Talvez a primeira impressão do visitante ao dobrar o pescoço para ver a escultura, instalada permanentemente nos fundos do Instituto Moreira Salles, na Avenida Paulista, não seja a de emitir algum som para a ninfa repercutir. No máximo, um “uau”. O espanto é natural: atrás do restaurante Balaio, no térreo, em um quintal de cascalho que estava vazio até alguns dias atrás, agora estão fincadas duas imponentes lâminas de aço de 18,6 metros de altura, 15 centímetros de espessura e 70 toneladas cada. E há um detalhe quase imperceptível a olho nu, mas essencial: ambas as peças estão tombadas em 5 centímetros. Echo é uma obra do artista norte-americano Richard Serra.

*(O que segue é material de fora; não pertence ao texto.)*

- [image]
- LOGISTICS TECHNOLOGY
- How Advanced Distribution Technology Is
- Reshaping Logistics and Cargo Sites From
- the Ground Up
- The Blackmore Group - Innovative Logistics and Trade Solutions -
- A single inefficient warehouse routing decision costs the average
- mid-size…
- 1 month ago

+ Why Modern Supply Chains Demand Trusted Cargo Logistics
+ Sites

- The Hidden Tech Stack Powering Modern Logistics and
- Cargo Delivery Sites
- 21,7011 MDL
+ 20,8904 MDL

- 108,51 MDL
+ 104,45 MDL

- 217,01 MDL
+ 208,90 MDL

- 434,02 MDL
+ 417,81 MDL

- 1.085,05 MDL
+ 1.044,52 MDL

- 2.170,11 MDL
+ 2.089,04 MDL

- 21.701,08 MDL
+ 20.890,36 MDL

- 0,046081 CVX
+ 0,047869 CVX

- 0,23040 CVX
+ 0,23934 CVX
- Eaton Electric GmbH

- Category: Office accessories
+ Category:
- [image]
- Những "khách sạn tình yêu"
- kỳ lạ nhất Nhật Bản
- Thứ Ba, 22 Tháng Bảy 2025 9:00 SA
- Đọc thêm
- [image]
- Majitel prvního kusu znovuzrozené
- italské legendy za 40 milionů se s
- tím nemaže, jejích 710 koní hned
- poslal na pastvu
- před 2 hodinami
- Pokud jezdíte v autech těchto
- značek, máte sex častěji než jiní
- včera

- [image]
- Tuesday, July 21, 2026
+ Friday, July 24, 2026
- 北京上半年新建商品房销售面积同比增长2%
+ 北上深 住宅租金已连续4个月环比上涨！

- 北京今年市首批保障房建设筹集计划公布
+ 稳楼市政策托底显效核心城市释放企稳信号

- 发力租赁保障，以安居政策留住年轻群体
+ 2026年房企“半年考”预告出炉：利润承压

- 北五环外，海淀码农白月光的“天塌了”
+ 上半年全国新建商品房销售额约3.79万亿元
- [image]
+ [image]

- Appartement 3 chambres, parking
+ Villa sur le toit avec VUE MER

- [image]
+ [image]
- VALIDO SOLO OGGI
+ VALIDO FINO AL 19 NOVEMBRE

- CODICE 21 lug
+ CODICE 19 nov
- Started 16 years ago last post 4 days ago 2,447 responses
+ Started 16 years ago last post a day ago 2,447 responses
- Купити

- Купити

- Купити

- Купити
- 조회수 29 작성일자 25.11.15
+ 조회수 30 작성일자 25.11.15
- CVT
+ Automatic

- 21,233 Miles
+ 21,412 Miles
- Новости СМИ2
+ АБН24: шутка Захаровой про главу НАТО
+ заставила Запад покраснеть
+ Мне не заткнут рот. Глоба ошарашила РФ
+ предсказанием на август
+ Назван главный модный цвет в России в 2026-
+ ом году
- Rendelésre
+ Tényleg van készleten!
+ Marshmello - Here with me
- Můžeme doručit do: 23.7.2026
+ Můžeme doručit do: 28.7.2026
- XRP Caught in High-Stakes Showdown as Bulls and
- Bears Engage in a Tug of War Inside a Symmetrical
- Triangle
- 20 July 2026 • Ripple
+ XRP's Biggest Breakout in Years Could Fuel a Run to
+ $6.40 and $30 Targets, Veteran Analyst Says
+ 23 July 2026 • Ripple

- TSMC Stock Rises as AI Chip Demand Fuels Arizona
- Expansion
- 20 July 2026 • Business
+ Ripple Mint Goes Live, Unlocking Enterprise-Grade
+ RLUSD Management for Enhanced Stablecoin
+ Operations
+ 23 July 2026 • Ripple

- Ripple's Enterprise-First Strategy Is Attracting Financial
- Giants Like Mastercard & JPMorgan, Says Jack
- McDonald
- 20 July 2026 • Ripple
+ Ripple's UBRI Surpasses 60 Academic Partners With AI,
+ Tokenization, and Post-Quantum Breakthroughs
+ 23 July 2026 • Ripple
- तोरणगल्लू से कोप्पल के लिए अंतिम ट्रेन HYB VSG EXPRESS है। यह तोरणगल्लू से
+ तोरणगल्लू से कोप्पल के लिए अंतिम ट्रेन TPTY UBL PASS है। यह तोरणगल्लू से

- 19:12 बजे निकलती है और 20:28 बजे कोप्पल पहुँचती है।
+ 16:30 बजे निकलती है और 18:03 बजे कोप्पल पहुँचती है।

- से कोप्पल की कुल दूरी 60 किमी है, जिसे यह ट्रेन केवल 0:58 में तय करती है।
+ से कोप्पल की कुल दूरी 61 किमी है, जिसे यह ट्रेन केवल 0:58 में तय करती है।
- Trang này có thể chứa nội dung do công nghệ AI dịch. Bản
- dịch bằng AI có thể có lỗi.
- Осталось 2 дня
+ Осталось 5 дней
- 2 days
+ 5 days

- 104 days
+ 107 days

Curioso pensar que tamanhos obeliscos estão tão escondidos na avenida mais movimentada de São Paulo, perceptíveis apenas aos pedestres da Rua Bela Cintra, atrás do instituto. Menos “exposição”, porém, não é acaso ou falta de planejamento. Apesar da obra só ter sido instalada agora, há um ano e meio da inauguração do IMS Paulista, Echo foi concebida desde o princípio, em 2014, na conversa entre Serra e os arquitetos do edifício. Ironia para a carreira de um artista famoso por suas intervenções monumentais e que sempre teve sérios conflitos com os arquitetos – especialmente quando vetaram a exposição de uma escultura sua no Centre Pompidou, em Paris.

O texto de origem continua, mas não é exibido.